Эфрос начинал учиться у Завадского, после института поднимал один за другим театры – ЦДТ (детский), потом Ленком, а потом его перевели в Театр на Малой Бронной, где они здорово сработались с Дунаевым. Когда надо что-то «поднять», руководство вспоминало об Эфросе, а потом критиковало. За что? За идейную инфантильность. Ну вот не было у Анатолия Васильевича этой показушной партийной жилки, и все тут! Он одному так и не научился у Завадского: как быть хорошим перед начальством, чтобы получать не выволочки, а награды и премии.
Но для Эфроса куда важней сами спектакли. А еще интересней репетиции. Честное слово, иногда мне казалось, что, позволь ему репетировать, он только этим бы и занимался безо всякой сдачи спектакля.
Об Эфросе и этом спектакле надо писать отдельно. Наверное, и о Сэвидж тоже.

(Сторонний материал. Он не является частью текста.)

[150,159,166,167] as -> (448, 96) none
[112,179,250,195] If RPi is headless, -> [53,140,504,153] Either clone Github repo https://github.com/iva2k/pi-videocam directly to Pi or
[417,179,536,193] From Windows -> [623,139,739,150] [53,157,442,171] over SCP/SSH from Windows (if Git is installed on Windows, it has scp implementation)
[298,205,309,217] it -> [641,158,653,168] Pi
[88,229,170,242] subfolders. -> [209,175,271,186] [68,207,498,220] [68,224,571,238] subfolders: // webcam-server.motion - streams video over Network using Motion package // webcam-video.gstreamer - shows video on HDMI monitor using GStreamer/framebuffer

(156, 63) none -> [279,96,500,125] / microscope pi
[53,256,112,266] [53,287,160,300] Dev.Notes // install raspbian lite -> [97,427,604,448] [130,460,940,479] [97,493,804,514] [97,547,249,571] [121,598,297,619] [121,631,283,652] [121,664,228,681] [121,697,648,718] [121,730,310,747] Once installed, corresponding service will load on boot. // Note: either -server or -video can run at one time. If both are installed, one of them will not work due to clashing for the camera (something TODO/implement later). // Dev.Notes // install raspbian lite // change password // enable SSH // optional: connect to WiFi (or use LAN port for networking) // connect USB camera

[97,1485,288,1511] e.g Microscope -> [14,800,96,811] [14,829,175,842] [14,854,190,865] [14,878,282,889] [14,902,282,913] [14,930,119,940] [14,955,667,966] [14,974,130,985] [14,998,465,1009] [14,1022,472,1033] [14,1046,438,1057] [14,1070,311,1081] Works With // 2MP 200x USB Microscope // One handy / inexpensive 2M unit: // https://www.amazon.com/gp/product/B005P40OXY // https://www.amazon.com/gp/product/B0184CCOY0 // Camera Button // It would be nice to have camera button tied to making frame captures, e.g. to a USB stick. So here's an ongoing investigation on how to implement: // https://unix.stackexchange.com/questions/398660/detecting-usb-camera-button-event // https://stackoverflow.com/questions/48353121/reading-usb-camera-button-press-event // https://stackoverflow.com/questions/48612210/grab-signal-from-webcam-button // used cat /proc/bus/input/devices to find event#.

Как-то все получается наперекосяк. Нечего было лезть в писательство, коли буквы, как и мысли, кривые. Восемь десятков лет не писала, а тут на тебе – взялась! Как только эти писаки сочиняют свои книги? Начнешь говорить об одном, тут же вспоминается другое, за ним следующее, а там еще… И все вперемешку, потом вспоминаю, что что-то забыла, сказала не так, повторяюсь, снова пишу, снова повторяю…
Или стоит писать все, что вспомнится, а потом еще что вспомнится и еще, а потом взять и… снова порвать? Или все же отредактировать? Или посадить кого-то, чтобы отредактировал?
В самом начале у меня прилично, даже горжусь собой, словно всю жизнь эти самые мемуары писала: все по порядку, ясно и просто, но чем дальше, тем хуже. Хочется и об актерах, с которыми играла, написать, и о спектаклях, и о своем отношении к ролям, к театру примешивается кино, там тоже все наперекосяк…
Что за жизнь такая: делать нечего, поговорить иногда, кроме Мальчика, не с кем, а писать толком не успеваю. Наверное, это оттого, что, во-первых, я прожила долгую (хотя и короткую) жизнь, во-вторых, знакома со многими талантливыми и замечательными людьми, в-третьих, мне обрыдло то, во что сейчас превратили театр, а я видела его еще настоящим, но главное – я совершенно неорганизованный человек, особенно если дело касается самой себя.